Непоправимость зла - страница 26



Когда воду подвозили к детскому бараку, я просил водовозчицу, женщину-арестантку, чтобы она отлила мне в банку немного воды из бочки и затем принимался поливать свои бороздки на грядках. Я очень любил смотреть, как появляются всходы, листочки, как они раздваиваются. Рита Ивановна, моя первая учительница по огородничеству, показала мне, что такое рост и что такое развитие растений, как они тянутся к солнцу и свету. Первая зелень с этих грядок – зеленый лук и редис, обогащала завтраки воспитанников детского барака.
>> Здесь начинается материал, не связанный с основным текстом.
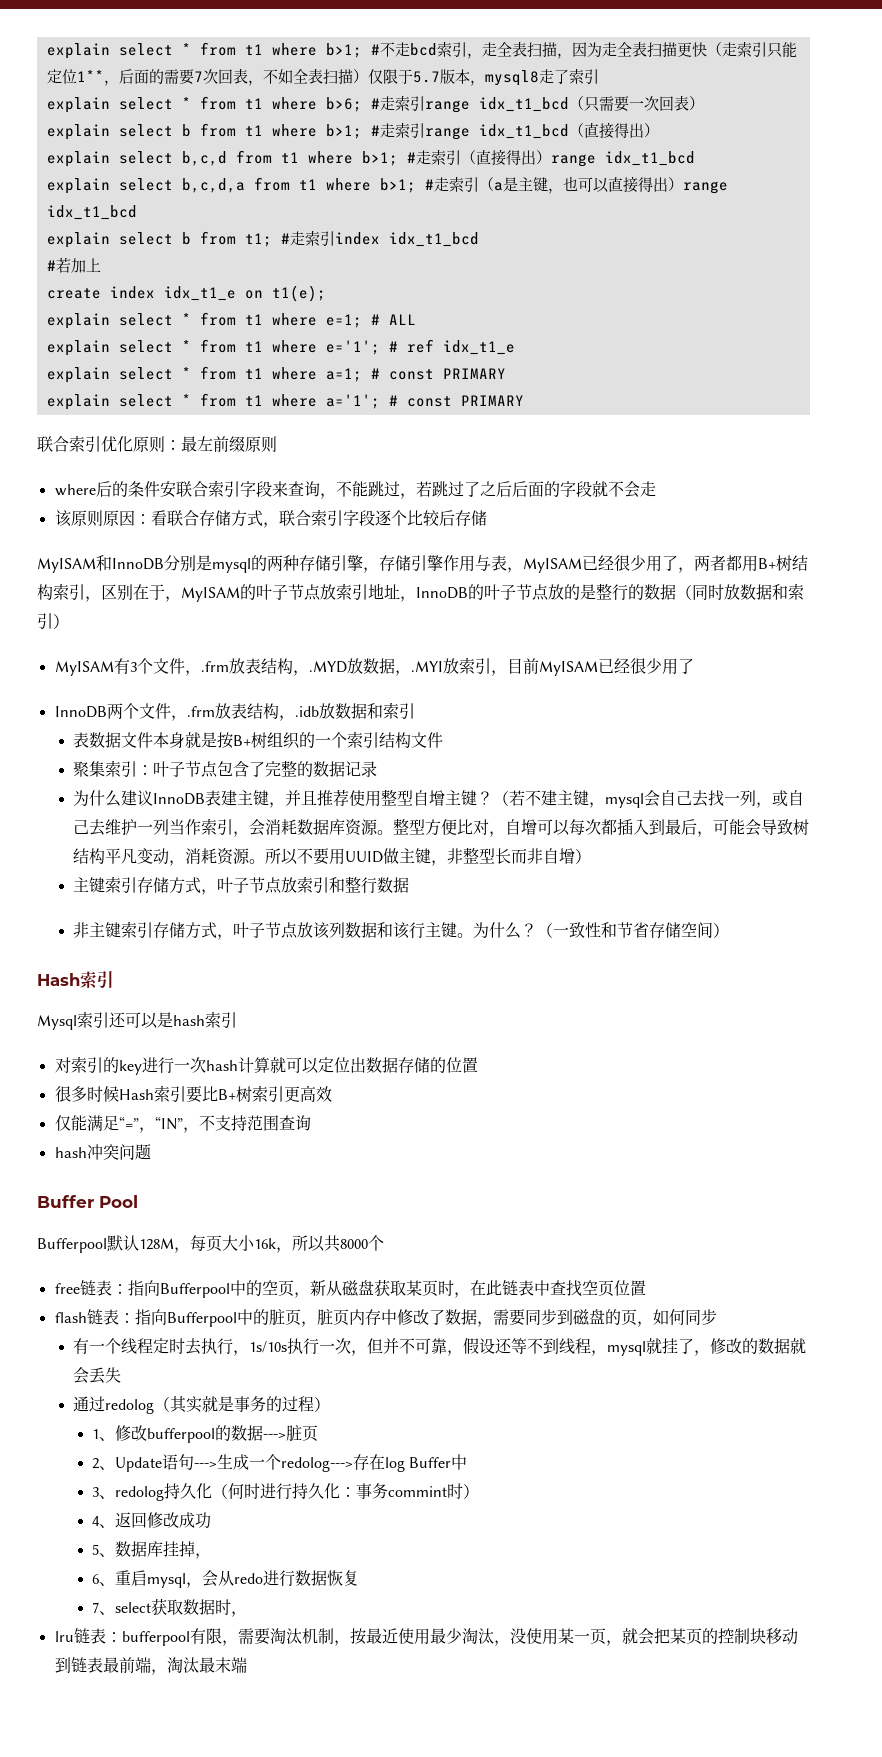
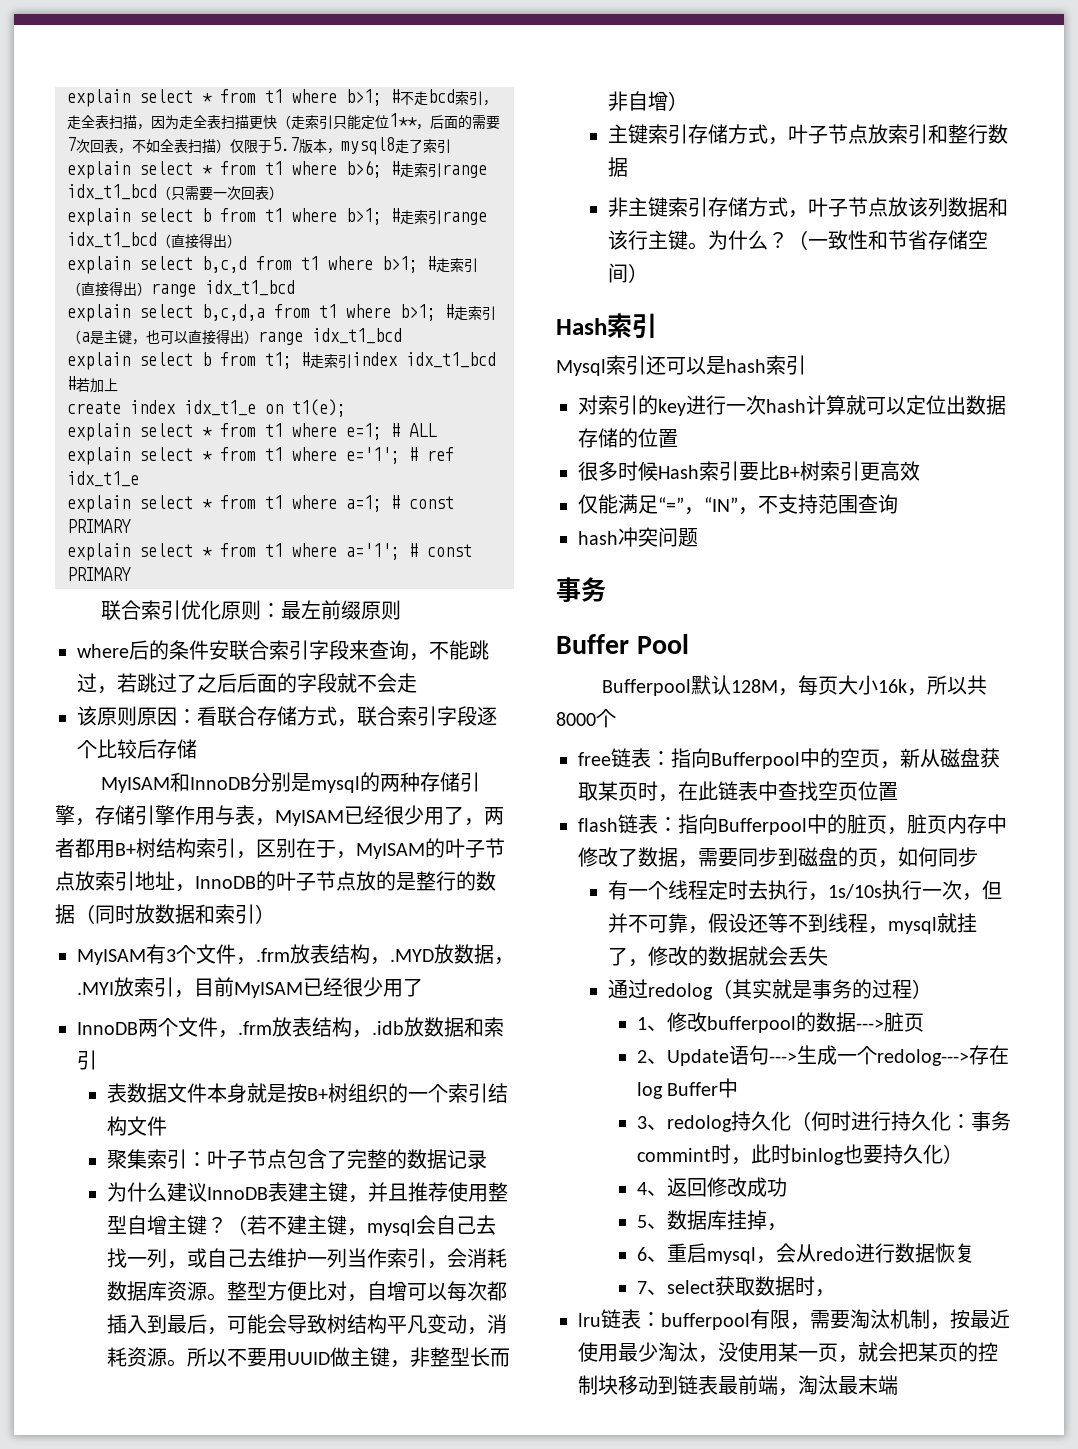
(151, 1152) none -> [556,577,606,602] // 事务
(464, 1491) none -> [731,1144,944,1165] ，此时binlog也要持久化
В середине мая 1946 г. я присутствовал при странном разговоре на грядках двух женщин-арестанток: они были нашими нянями в детском бараке, но знали, что Рита Ивановна официально разрешила мне копаться на огороде, что более младшим детям было строго запрещено.

Два листочка редиски, вылезшие из-под земли, показались мне особенно крупными. И так вдруг захотелось свежей редиски, что я начал глотать слюну. Я попробовал потянуть растение за листочки, хотелось, чтобы редиска росла быстрее. Одна из женщин-арестанток, исподтишка наблюдавших за моим ковырянием в грядке, тихо засмеялась и сказала: «Так созревание не ускоришь». «А как его ускорить?» – спросил я. «Никак, – ответила другая женщина-арестантка, – само созреет, дай только время». Потом они продолжили разговор между собой. «Кстати, к нему, – женщина кивнула головой в мою сторону, – говорят, сестра с воли приехала. Заберет его с собой». Я навострил уши. Неужели правда? Я прервал размышления над созреванием редиски и глубоко задумался над известием о таком важном событии.

Теперь время пошло быстро: одно событие за другим. После обеда, когда я хотел идти качаться на качелях у берез, за мной пришла женщина из комендатуры и сказала, что мы сейчас пойдем «за ворота». Раньше это означало прогулку всей группы детей. Но сейчас у детей был тихий час, мне разрешалось днем не спать, чтобы ночью хорошо засыпать. Я очень удивился. Женщина из комендатуры показала мне на деревянный дом недалеко от главных ворот на вольной стороне, где жили женщины из охраны. «Мы пойдем сейчас туда – там тебя ждут». Сердце мое забилось радостно. Я никак не мог надеть носки и тапочки. Обычно внутри лагерной зоны мы носили тапочки на босу ногу, а я вообще носил только один тапок на здоровой ноге, парализованная нога болталась, как плеть. Наконец все получилось, и мы пошли на вахту, там, где отпирали дверь, ведущую на свободу. Тамбур вахты был узкий и длинный. Дверь, ведущая на свободу, запиралась на металлический засов изнутри караульного помещения. Из тамбура было небольшое стеклянное окошко с узенькой щелью. В эту щель воспитатели просовывали пропуск, который давал право на выход из лагеря. Пропуск – это картонный квадратик, который нельзя было терять. Выдавали этот картонный квадратик в конторе только тем, кто был в особых списках.

Теперь женщина из комендатуры что-то сказала женщине за окошком, та улыбнулась, засов лязгнул, дверь открылась и я вместе со своей сопровождающей оказался на свободе.

Мы прошли в жилое помещение женщин-охранниц и, войдя в комнату, которую называли «зало», оказались среди домашних цветов и птичьих клеток. Из цветов на подоконниках меня больше всего поразили буйно цветущий в ящиках и горшках «огонек», мечта наших нянь и воспитательниц. Почему-то им не разрешили разводить цветы на подоконниках детского барака, хотя в малышовом крыле, как я помню, цветы были всегда.